Pour la première fois, un traitement contre le cancer basé sur l’ARN messager (ARNm) a franchi avec succès une étape décisive. Développé conjointement par les laboratoires Moderna et Merck, ce vaccin personnalisé, nommé intismeran autogène, a montré des résultats prometteurs lors d’un essai clinique de phase III. Contrairement aux vaccins traditionnels qui ciblent des virus, ce traitement vise directement les cellules cancéreuses en s’appuyant sur les mutations spécifiques de chaque tumeur. L’ARNm agit comme une notice de fabrication temporaire : il indique aux cellules du patient comment produire des protéines étrangères (appelées néoantigènes), qui déclenchent ensuite une réponse immunitaire ciblée contre la maladie. Cette approche marque une avancée majeure dans la lutte contre le mélanome, un cancer agressif de la peau.
L’essai clinique INTerpath-001, mené sur 1 137 patients atteints d’un mélanome de stade IIB à IV, a révélé que l’association de l’intismeran autogène avec le médicament Keytruda (un traitement standard contre le cancer) réduit significativement le risque de récidive. Les résultats montrent une amélioration statistiquement significative de deux indicateurs clés : la survie sans récidive (RFS) et la survie sans métastase à distance (DMFS). Ces termes désignent respectivement la période pendant laquelle le patient ne voit pas revenir la maladie après traitement et celle pendant laquelle le cancer ne se propage pas à d’autres organes. Aucun nouveau signal de sécurité n’a été détecté, ce qui signifie que les effets secondaires observés étaient comparables à ceux déjà connus pour cette combinaison de traitements.

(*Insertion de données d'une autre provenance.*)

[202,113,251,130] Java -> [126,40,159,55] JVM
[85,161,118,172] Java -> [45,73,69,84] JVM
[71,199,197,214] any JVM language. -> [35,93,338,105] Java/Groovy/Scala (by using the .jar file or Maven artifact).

Ce qui rend ce vaccin révolutionnaire, c’est sa personnalisation. Après une chirurgie pour retirer la tumeur, un échantillon de celle-ci est analysé pour identifier ses mutations génétiques uniques, comme une « empreinte » cancéreuse. À partir de ces données, une molécule d’ARNm est synthétisée sur mesure pour coder jusqu’à 34 néoantigènes spécifiques au patient. Les néoantigènes sont des protéines produites uniquement par les cellules cancéreuses, ce qui permet au système immunitaire de les reconnaître comme des cibles à détruire. Une fois injecté, l’ARNm est traduit en protéines par les cellules du patient, qui les présentent ensuite aux lymphocytes T (un type de globules blancs). Ces lymphocytes, « entraînés » par le vaccin, attaquent spécifiquement les cellules cancéreuses porteuses de ces néoantigènes.

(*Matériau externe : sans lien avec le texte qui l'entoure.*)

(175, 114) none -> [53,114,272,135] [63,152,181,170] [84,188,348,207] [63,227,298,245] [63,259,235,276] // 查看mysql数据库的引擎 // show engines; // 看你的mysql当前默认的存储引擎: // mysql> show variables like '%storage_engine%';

Bien que les résultats de l’essai de phase III soient encourageants, ce traitement n’est pas encore disponible en routine médicale. Les données doivent encore être présentées lors de congrès médicaux internationaux et soumises aux agences réglementaires, comme la *FDA* (États-Unis) et l’*EMA* (Europe), pour obtenir une autorisation de mise sur le marché. Les chercheurs doivent également poursuivre l’étude pour évaluer l’impact à long terme sur la *survie globale*, c’est-à-dire la durée de vie des patients après traitement. Si les autorités sanitaires donnent leur feu vert, ce vaccin pourrait devenir une nouvelle option thérapeutique pour les patients atteints de mélanome réséqué, offrant une alternative ou un complément aux traitements existants.